Конечно, короткая, в шесть-семь строк, рецензия — не самый подходящий жанр для выявления поэтической темы. Но ведь в некоторых, пусть считаных, случаях Давыдов находит возможность это сделать (говоря о поэзии Бобышева, например). Значит, это возможно. С другой стороны, в более пространных рецензиях, собранных в его сборнике «Контексты и мифы» (2010), о поэтической теме критик фактически не говорит. Так что дело не в объеме — а в установке.
И Бак, и Давыдов — критики, чей профессионализм не вызывает у меня никакого сомнения. И то, что они избегают разговора о поэтической теме, — это не их личный недостаток. Это отражение общего для современной критики отсутствия интереса к поэтической теме.
Дефицит поэтических тем все острее — но критика его не фиксирует. Или фиксирует косвенно, вроде вопроса упомянутой уже дискуссии в «Знамени» об исчезновении поэтического я .
Опять-таки относительно исчезновения этого я … В начале очерка я привел по этому поводу отрывок из «Ars poetica?» Милоша — для перехода к финалу позаимствую из «Ars poetica» Тимура Кибирова («Знамя», 2007, № 6):
Гляди! Во все глаза гляди, читатель мой!..
Ну хоть одним глазком, хоть взгляда удостой!
Хоть краешком взгляни!.. Да нет же, не сюда!
Не на меня, дурак, чуть выше — вон туда!
Глаголу моему не хочешь — не внемли,
Но только виждь вон то, что светится вдали!
Та же, что и у Милоша, идея отказа поэта от притязаний быть «темой самого себя» («взгляни… не на меня»). У Милоша метафорой этого отказа от самотематизации выступает незапертый дом со множеством невидимых гостей, у Кибирова — «то, что светится вдали».
Блик, облик… Да не блик, не облик никакой,
Не Блок, а облака над тихою водой.
Всего лишь облака подсвечены слегка.
Да ты на них уже смотрел наверняка.
Это, собственно, извечная тема самой поэзии — каждый раз новый взгляд на привычное, приглядевшееся. Тема, по-разному «светящаяся», «играющая» у разных поэтов — через грани их собственных тем. Главных, важных, второстепенных…
Разговор о поэтической теме сложен. Он сопряжен с сильной редукцией, сведением многообразия поэтического мира автора к одной-двум темам. Он провоцирует, как правило, раздражение самих поэтов. Он вызывает споры среди критиков. Действительно ли то-то — тема (а не просто мотив или сюжет)? Действительно ли эта тема — тема именно того-то, притом наиболее важная у него?
«Разговор на эту тему портит нервную систему», как пелось в одной оперетке.

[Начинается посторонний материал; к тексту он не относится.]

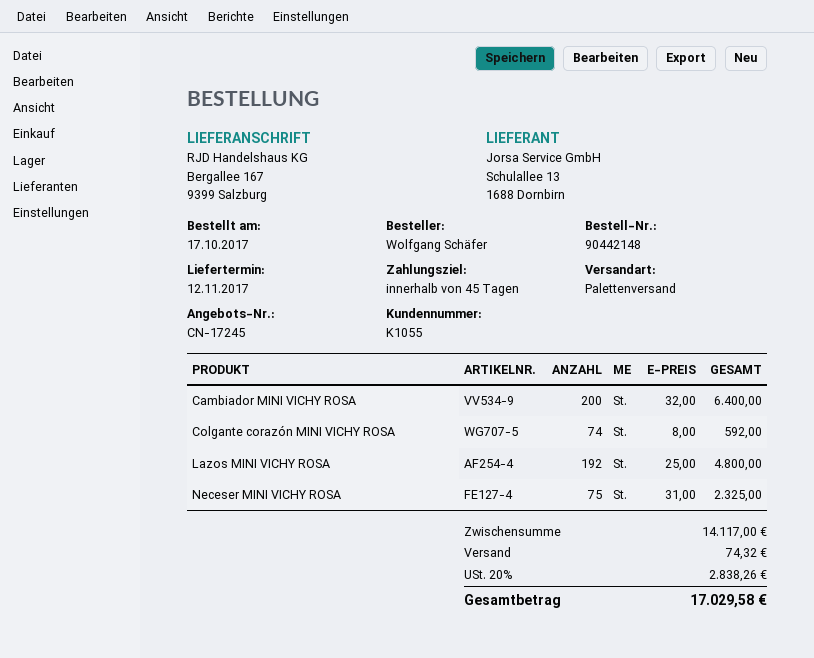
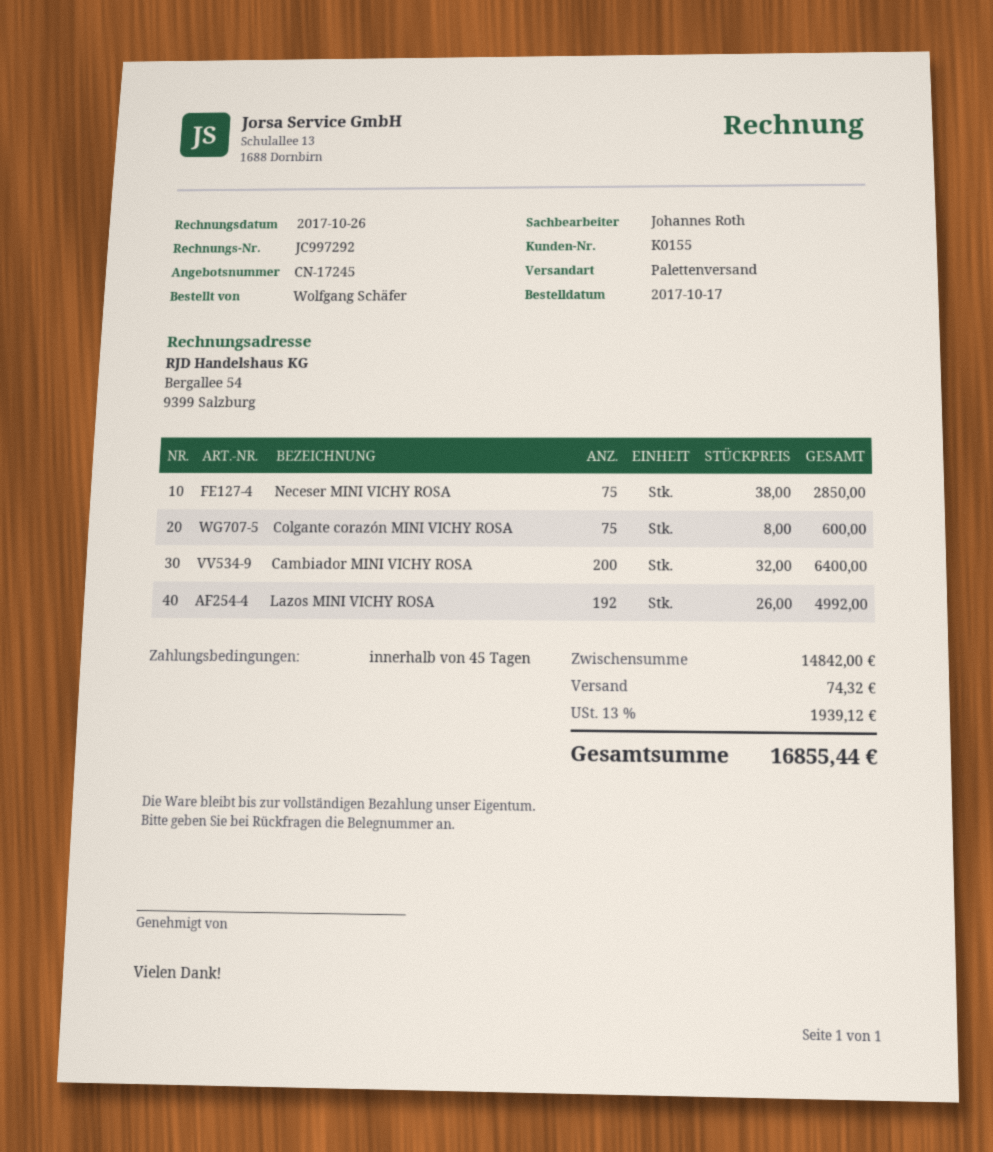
customer number: K1055 -> K0155
Colgante corazón MINI VICHY ROSA: 74 x 8.00 = 592.00 -> 75 x 8.00 = 600.00
Lazos MINI VICHY ROSA: 192 x 25.00 = 4800.00 -> 192 x 26.00 = 4992.00
Neceser MINI VICHY ROSA: 75 x 31.00 = 2325.00 -> 75 x 38.00 = 2850.00
subtotal: 14117.00 -> 14842.00
tax: 20% = 2838.26 -> 13% = 1939.12
total: 17029.58 -> 16855.44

Но разговор о поэтической теме необходим. Как и более широкий разговор о содержательной стороне современной поэзии — при всей затертости пары «форма — содержание». О том, какие идеи она отражает и порождает. О ее — простите за совсем уж неприличное слово — идеалах . («Ну, вспомнил!» — А я и не забывал…) Но эта тема уже для другого, отдельного, разговора.
«Арион», 2013, № 3
Название этих очерков — «Поэзия действительности» — заключает в себе как бы двойную оптику. В одних очерках резкость наводится на поэзию (рифму, эпитет, тему…), а действительность присутствует фоном. В других, напротив, разговор идет именно о том, что же является действительностью современной поэзии, какую реальность она отражает, трансформирует, создает.
Говорить о поэзии действительности в этом, втором, смысле сложнее. Действительность — категория ускользающая. Она везде — и нигде конкретно; всё — и ничто в отдельности. «Одна на всех» — но при первом же приближении распадается на множество слоев и фрагментов.

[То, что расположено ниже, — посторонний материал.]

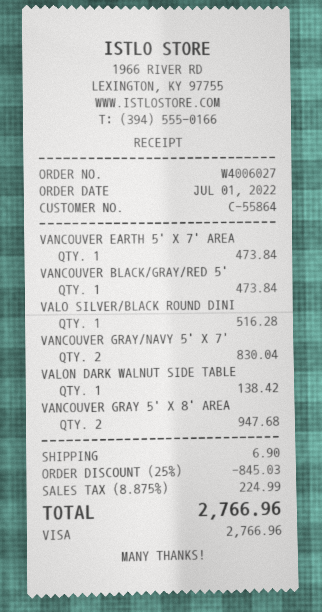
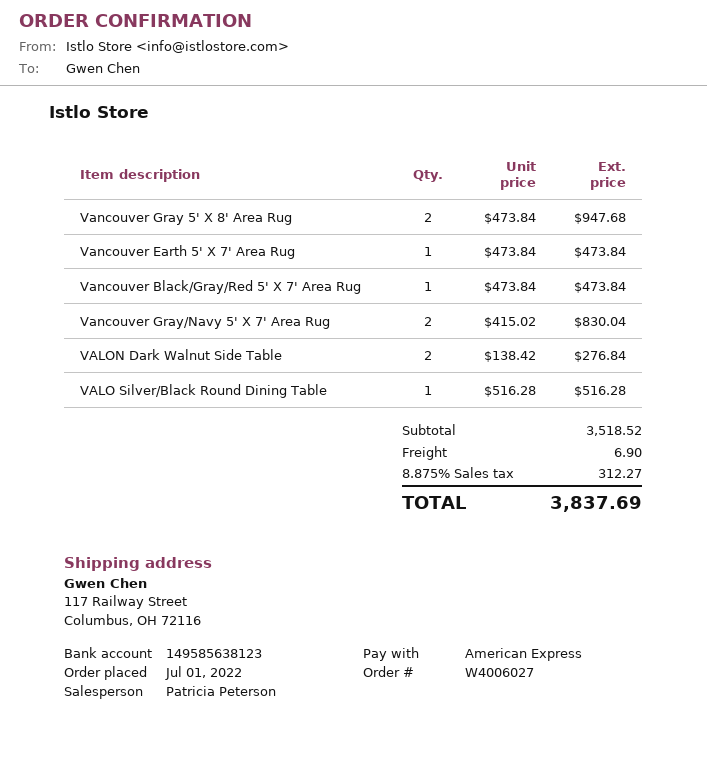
payment method: Visa -> American Express
VALON DARK WALNUT SIDE TABLE: 1 for 138.42 -> 2 for 276.84
discount: 25% = 845.03 -> none
tax: 8.875% = 224.99 -> 8.875% = 312.27
total: 2766.96 -> 3837.69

Действительность, в которой движется, кормится и размножается обитатель мегаполиса, не похожа на действительность жителя провинциального городка. Действительность офисных клерков отличается от действительности гастарбайтеров. Действительность «отцов» — от действительности «детей»; и тех и других — от «дедов».
По-разному могут не только осознавать, но и просто видеть одну, казалось бы, и ту же реальность представители разных вер, племен, наречий, даже — как утверждают теоретики гендера — полов.
Так, собственно, было и всегда. Но в ситуации более иерархически организованной социальной жизни один из способов восприятия действительности — сословный, религиозный, национальный — занимал верхние, «главные» этажи. Остальные «действительности» ютились в нижних и полуподвальных.
Иерархия сохраняется, но в изрядно подтаявшем виде. «Действительности» уже не ранжируются по вертикали, но борются за горизонталь, за место на плоскости. И заявляют о себе, транслируют себя все одновременно.